***** Information given

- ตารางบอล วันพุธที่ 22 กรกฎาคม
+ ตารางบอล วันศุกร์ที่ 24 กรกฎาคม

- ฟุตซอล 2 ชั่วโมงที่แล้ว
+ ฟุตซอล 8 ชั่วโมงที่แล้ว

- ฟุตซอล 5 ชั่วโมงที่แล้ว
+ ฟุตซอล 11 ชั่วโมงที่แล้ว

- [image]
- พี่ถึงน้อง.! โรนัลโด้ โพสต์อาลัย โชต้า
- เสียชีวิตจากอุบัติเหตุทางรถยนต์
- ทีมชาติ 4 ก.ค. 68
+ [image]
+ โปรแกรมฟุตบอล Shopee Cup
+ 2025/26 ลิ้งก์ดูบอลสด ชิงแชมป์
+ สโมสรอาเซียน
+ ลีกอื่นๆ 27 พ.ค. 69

**********
***** Information given

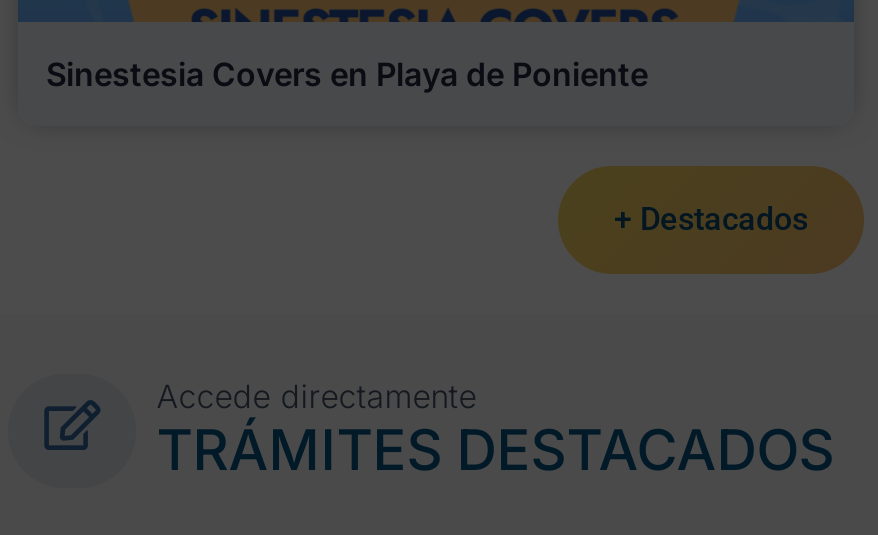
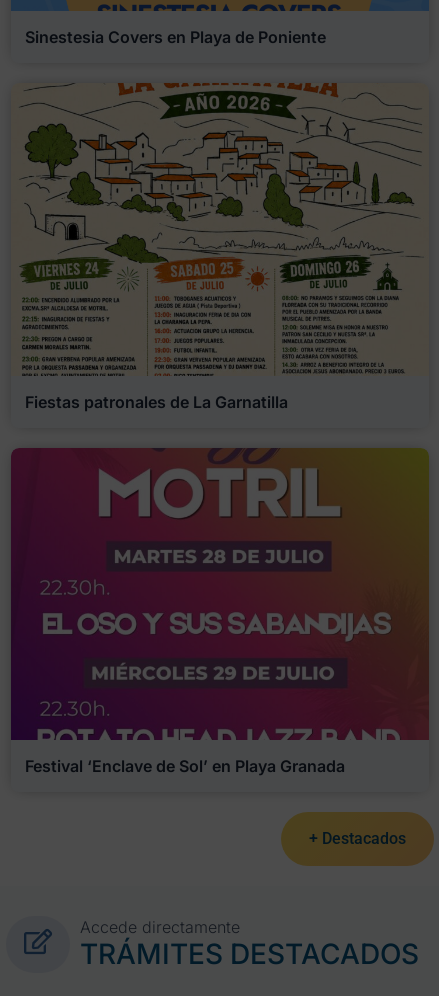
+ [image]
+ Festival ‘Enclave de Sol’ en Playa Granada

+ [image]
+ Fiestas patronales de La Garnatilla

**********
***** Information given

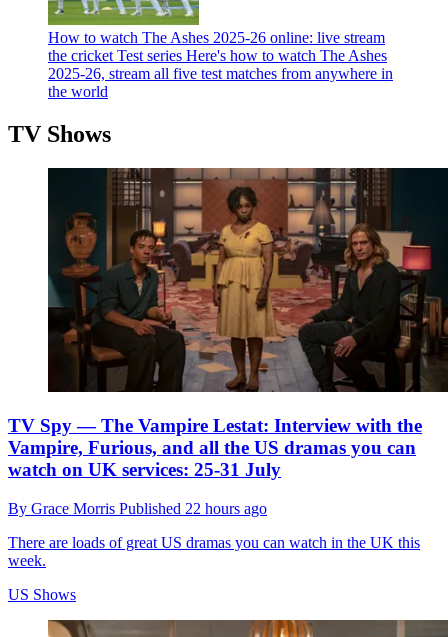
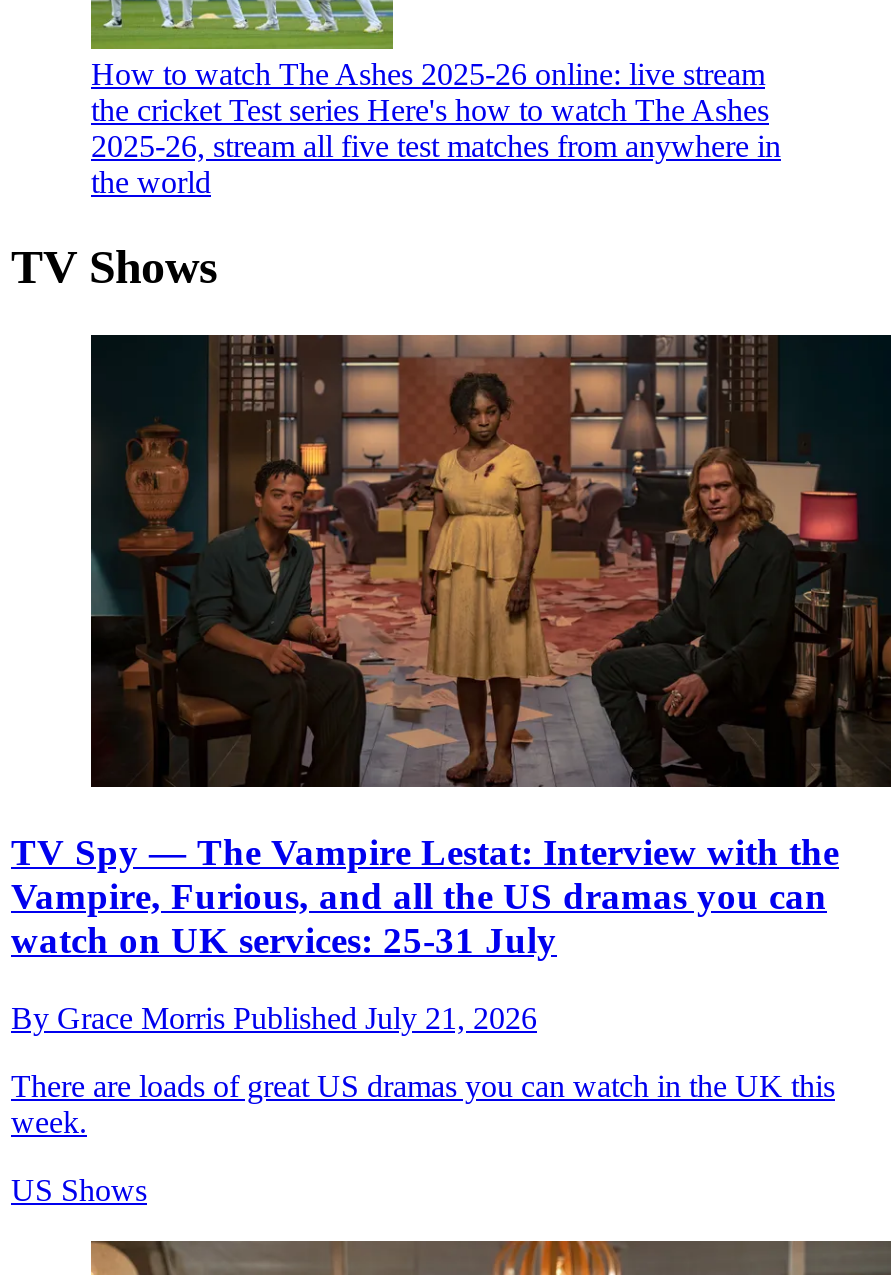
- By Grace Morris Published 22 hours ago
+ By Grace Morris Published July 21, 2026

**********

→ **Problem details**
Scan the records above for the lines holding "- ตารางบอล วันพุธที่ 22 กรกฎาคม" and "- ทีมชาติ 4 ก.ค. 68". Transcribe those two and every line between them word for word, and no others.

→ **Problem solution**
- ตารางบอล วันพุธที่ 22 กรกฎาคม
+ ตารางบอล วันศุกร์ที่ 24 กรกฎาคม

- ฟุตซอล 2 ชั่วโมงที่แล้ว
+ ฟุตซอล 8 ชั่วโมงที่แล้ว

- ฟุตซอล 5 ชั่วโมงที่แล้ว
+ ฟุตซอล 11 ชั่วโมงที่แล้ว

- [image]
- พี่ถึงน้อง.! โรนัลโด้ โพสต์อาลัย โชต้า
- เสียชีวิตจากอุบัติเหตุทางรถยนต์
- ทีมชาติ 4 ก.ค. 68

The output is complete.